At the end of May, the prime money funds, which JP Morgan tracks, cut their holdings of commercial paper, certificates of deposits and other short-dated securities issued by British banks by US$4 billion from April to US$41 billion.
Year-to-date, however, the funds' holdings of British bank debt was up US$6 billion from the end of 2015, JP Morgan data showed.
"Brexit risks appear to have had a modest effect on holdings of British banks to date," JP Morgan analysts Alex Roever, Teresa Ho and John Iborg wrote in a research note.
"With the Brexit referendum vote just two weeks away, we expect volumes in short-term British bank debt to be low for the time being," they said.

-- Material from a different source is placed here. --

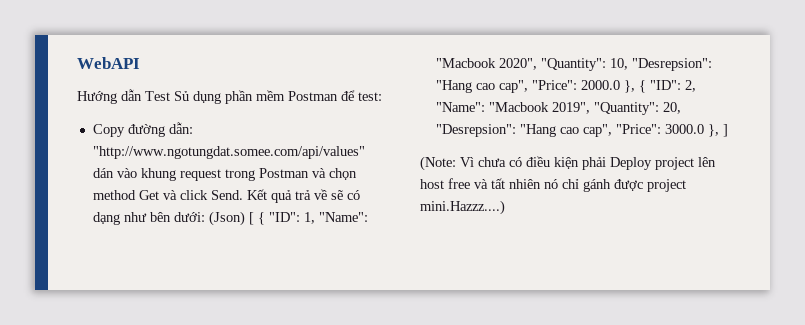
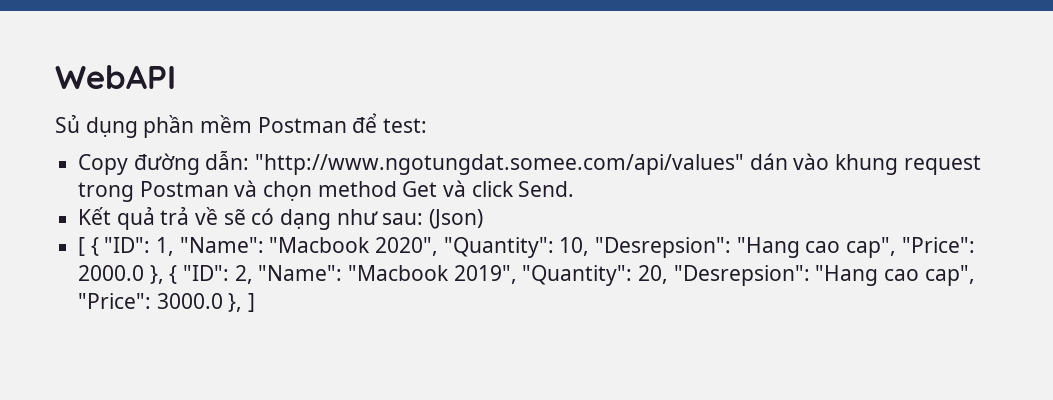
[77,89,170,104] Hướng dẫn Test -> (176, 77) none
(243, 195) none -> (575, 189) //
[149,212,205,222] bên dưới: -> [382,213,424,225] sau:
(245, 218) none -> (484, 219) //
[420,156,716,171] [420,178,686,192] [420,200,505,215] // (Note: Vì chưa có điều kiện phải Deploy project lên host free và tất nhiên nó chỉ gánh được project mini.Hazzz....) -> (256, 302) none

Betting markets showed traders scaled back expectations Britain would remain in the EU, while recent polls showed a growing numbers of Britons would likely to vote to leave the EU.
Investors and policymakers have worried a departure would harm the British and European economy.
Rating agencies might downgrade their credit ratings on Britain if Brexit were to happen, JP Morgan analysts said.
Standard & Poor's has kept UK with its top AAA-rating since 1978, while Moody's and Fitch assigned their second-highest credit ratings to Britain.
Credit downgrade might affect the ratings of British banks, according to the JP Morgan analysts.
"However, all things considered it is important to note that British banks do not rely heavily on the US money markets," they said.
Prime money funds had US$924 billion in assets at the end of May, down US$35 billion from April.